I land in Tekapo on time despite starting out later than I wanted. Too much talking and mulling over morning coffee had slowed me up. But we had our gear sorted and were on the road to the Mt Cook area by 1030. The chopper lifted us out at 1300 and ten minutes later we were on the snow below Kelman Hut, heads bent low as the chopper whipped up the snow and ice around our ears, lifted over us, leaned briefly on its column of air, slipped sideways and was swallowed up by the silence of the mountains even as it flashed and shrank into a tiny button of light over the white ice. We pause in the moment of silence then gather our gear and start a grinding climb up a steep slope of soft snow, pivot around an obvious crevasse and make for door via a clamber over snow drifted to the height of the gutter behind the building.

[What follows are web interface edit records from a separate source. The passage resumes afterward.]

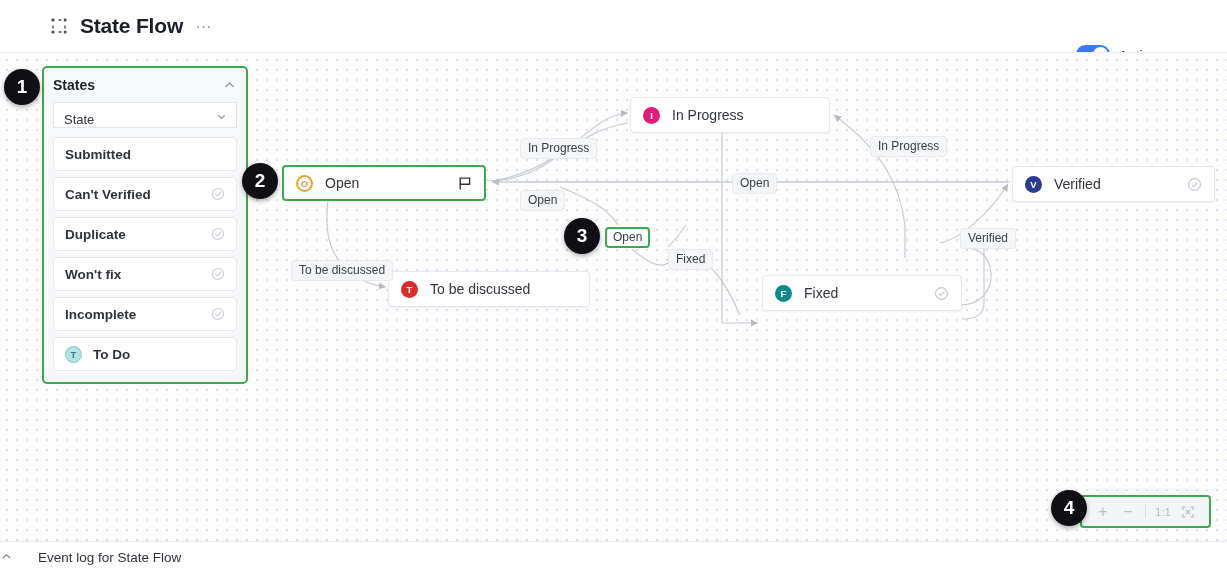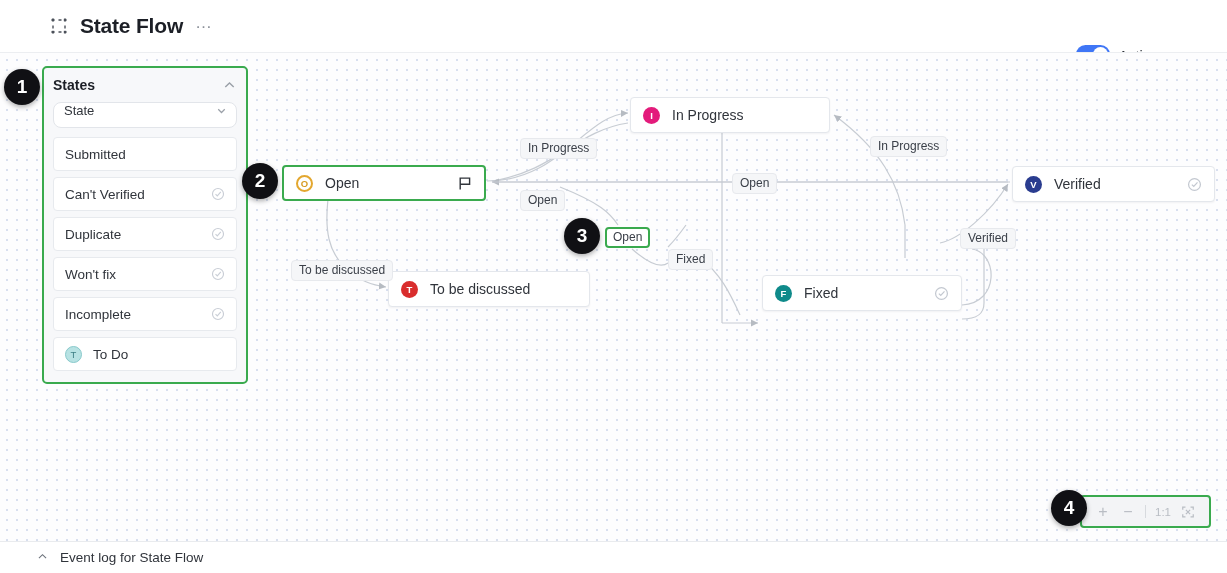--- a/index.html
+++ b/index.html
@@ -170,39 +170,40 @@
   .states-title {
     font-size: 14px;
     font-weight: bold;
     color: #1c1f26;
   }
   .chev-up { width: 15px; height: 15px; display: block; cursor: pointer; }
   .state-select {
     height: 26px;
     background: #ffffff;
     border: 1px solid #e2e5ea;
-    border-radius: 8px;
-    display: flex;
-    align-items: flex-start;
+    border-radius: 0;
+    display: flex;
+    align-items: flex-end;
     justify-content: space-between;
     padding: 0 8px 0 10px;
     cursor: pointer;
   }
   .state-select .sel-value { font-size: 13px; color: #30343b; }
   .state-list { margin-top: 9px; }
   .state-row {
     height: 34px;
     background: #ffffff;
     border: 1px solid #e7eaee;
     border-radius: 4px;
     display: flex;
     align-items: center;
     padding: 0 11px;
     margin-bottom: 6px;
     cursor: pointer;
+    font-weight: bold;
   }
   .state-row:last-child { margin-bottom: 0; }
   .state-row .srow-label {
     font-size: 13.5px;
     color: #30343b;
   }
   .state-row .avatar {
     width: 17px; height: 17px;
     border-radius: 50%;
     background: #b7e2e3;
@@ -270,22 +271,21 @@
 
   
   .footer {
     position: absolute;
     left: 0; bottom: 0;
     width: 1227px; height: 32px;
     background: #ffffff;
     border-top: 1px solid #e9ebee;
     display: flex;
     align-items: center;
-    padding-left: 36px;
-    gap: 11px;
+    gap: 25px;
     cursor: pointer;
   }
   .footer-label { font-size: 13.5px; color: #30343b; }
 </style>
 </head>
 <body>
 
 <div id="app">
 
   <div class="header">

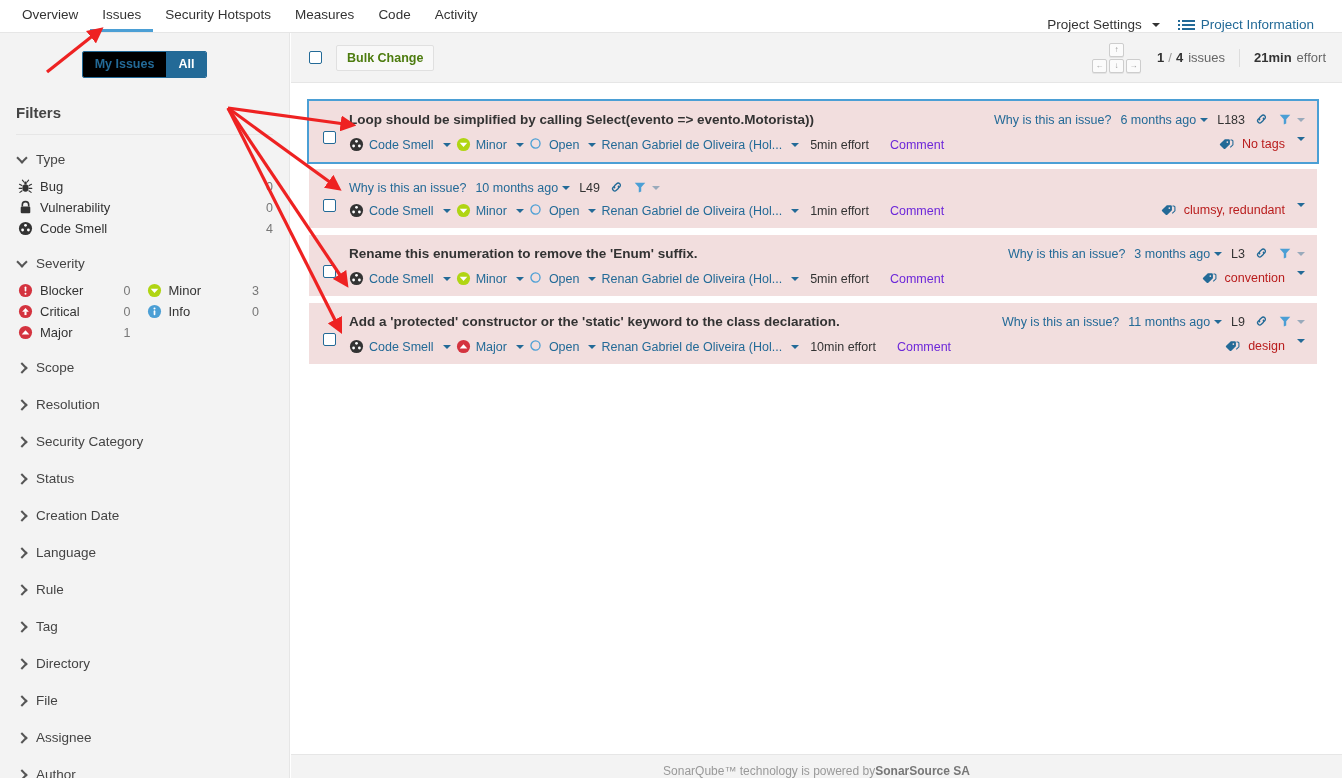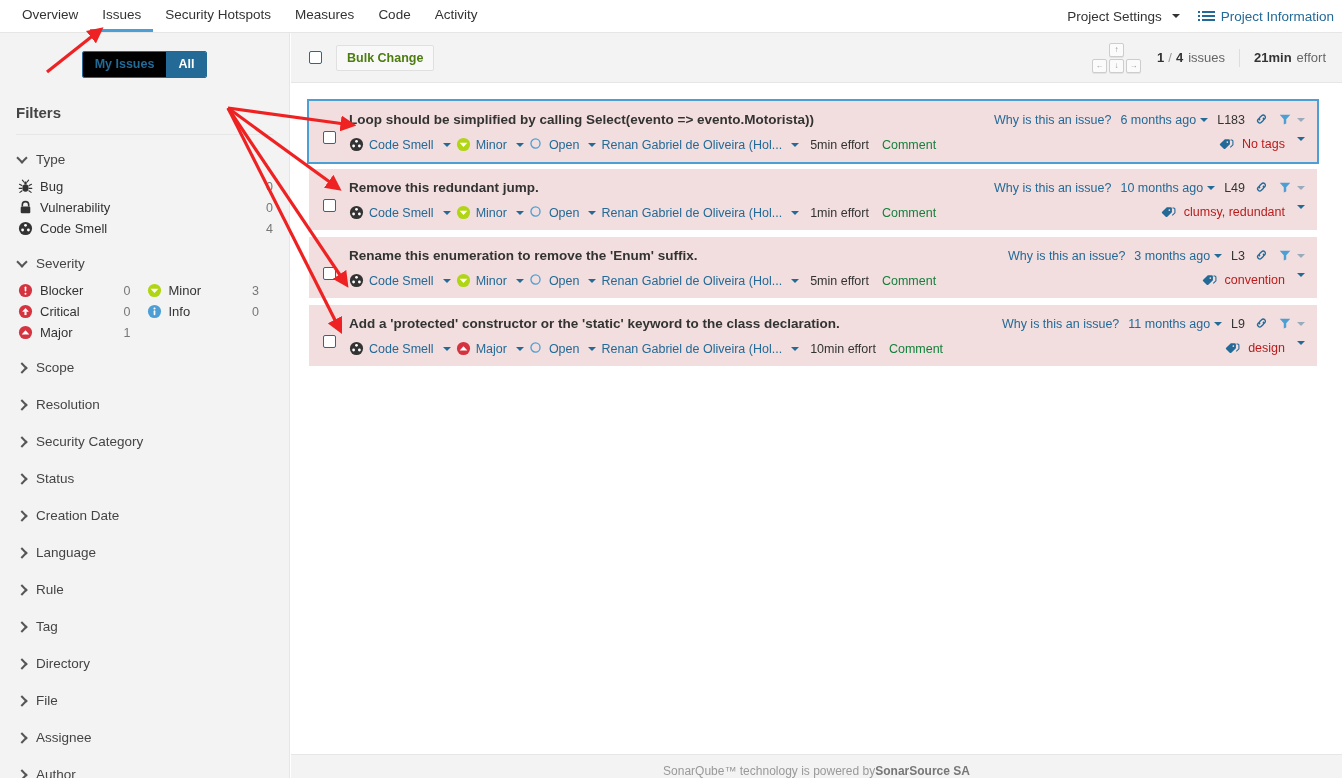--- a/index.html
+++ b/index.html
@@ -23,21 +23,21 @@
     gap: 24px;
   }
   .nav-left { display: flex; align-items: stretch; padding-left: 10px; }
   .nav-item {
     display: flex; align-items: center; padding: 0 12px;
     font-size: 13.5px; color: #333; cursor: pointer;
     border-bottom: 3px solid transparent;
     position: relative; top: 0;
   }
   .nav-item.active { border-bottom-color: #4b9fd5; }
-  .nav-right { display: flex; align-items: center; padding-right: 8px; gap: 22px; }
+  .nav-right { display: flex; align-items: flex-end; padding-right: 28px; gap: 22px; }
   .nav-right-item {
     display: flex; align-items: center; gap: 6px;
     font-size: 13.5px; color: #333; cursor: pointer;
   }
   .nav-right-item.link { color: #236a97; }
   .caret {
     display: inline-block; width: 0; height: 0;
     border-left: 4px solid transparent; border-right: 4px solid transparent;
     border-top: 4px solid currentColor; margin-left: 4px; vertical-align: middle;
   }
@@ -146,21 +146,21 @@
   }
   .issue-top-right .why { cursor: pointer; }
   .issue-top-right .line { color: #333; }
   .issue-bottom { display: flex; align-items: center; margin-top: 8px; }
   .meta { display: flex; align-items: center; gap: 5px; flex-wrap: nowrap; }
   .meta-item {
     display: flex; align-items: center; gap: 5px; font-size: 12.5px;
     color: #236a97; cursor: pointer; white-space: nowrap;
   }
   .meta-plain { font-size: 12.5px; color: #333; white-space: nowrap; margin-left: 6px; }
-  .meta-link { font-size: 12.5px; color: #15803d; cursor: pointer; margin-left: 8px; }
+  .meta-link { font-size: 12.5px; color: #6d28d9; cursor: pointer; margin-left: 16px; }
   .tags {
     margin-left: auto; display: flex; gap: 8px;
     font-size: 12.5px; color: #b91c1c; cursor: pointer; white-space: nowrap;
   }
   .assignee { color: #236a97; max-width: 185px; overflow: hidden; text-overflow: ellipsis; }
 
   
   .footer {
     position: absolute; left: 291px; right: 0; bottom: 0; height: 24px;
     background: #f3f3f3; border-top: 1px solid #e6e6e6;
@@ -544,21 +544,20 @@
             </div>
           </div>
         </div>
         <div class="issue">
           <div class="issue-inner">
             <div class="issue-cb">
               <div class="cbox"></div>
             </div>
             <div class="issue-body">
               <div class="issue-top">
-                <div class="issue-title">Remove this redundant jump.</div>
                 <div class="issue-top-right">
                   <span class="why">Why is this an issue?</span>
                   <span style="display: flex; align-items: center;">
                     <span>10 months ago</span>
                     <span class="caret" style="color: rgb(35, 106, 151);"></span>
                   </span>
                   <span class="line">L49</span>
                   <span class="ic">
                     <svg viewBox="0 0 18 16" width="15" height="14">
                       <g fill="none" stroke="#236a97" stroke-width="1.6">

Carolyn, from Canada, is a fellow student on this advanced alpine training course. Elke is our guide and instructor and we have the hut to ourselves. We get onto the snow straight away and spend the afternoon rehearsing self arrests, snow anchors and moving across steep snow and ice in our crampons. I had forgotten how much I have covered on the previous expedition out here but it quickly came back. Well, most of it. Self arrests require you to literally throw yourself into the exercise without any concern about how foolish you might look. It’s all about having confidence in how well the tools and techniques work. Without that confidence any work we try and do later on high slopes and precarious heights may well be for nothing. It certainly will be for nought if the prospect of such adventures scares us off even attempting them. Confidence in equipment and confidence in techniques are two essential ingredients in undertaking this sort of sport. It’s good to go back to the basics and Elke is happy to rehearse stuff with us. Carolyn has a lot of experience with snow and ice it seems – that should be no surprise given she calls Canada home though I shouldn’t make any assumptions about that. She recently completed an alpine course in Canada so I feel very rusty as we tackle simple things. But the only way to address the rustiness is to admit as much and ask to be shown stuff anew. This is not the time or place for immature or male (or both) reluctance to admit lack of knowledge. My previous training is now 14 months old and I have not touched ice since then apart from what I have put in beverages. However the intervening period has been filled with a reasonable amount of training on rock and that is proving helpful straight away. I hope it will help as the week progresses. I certainly feel stronger and more game to tackle stuff than when I came up here the first time.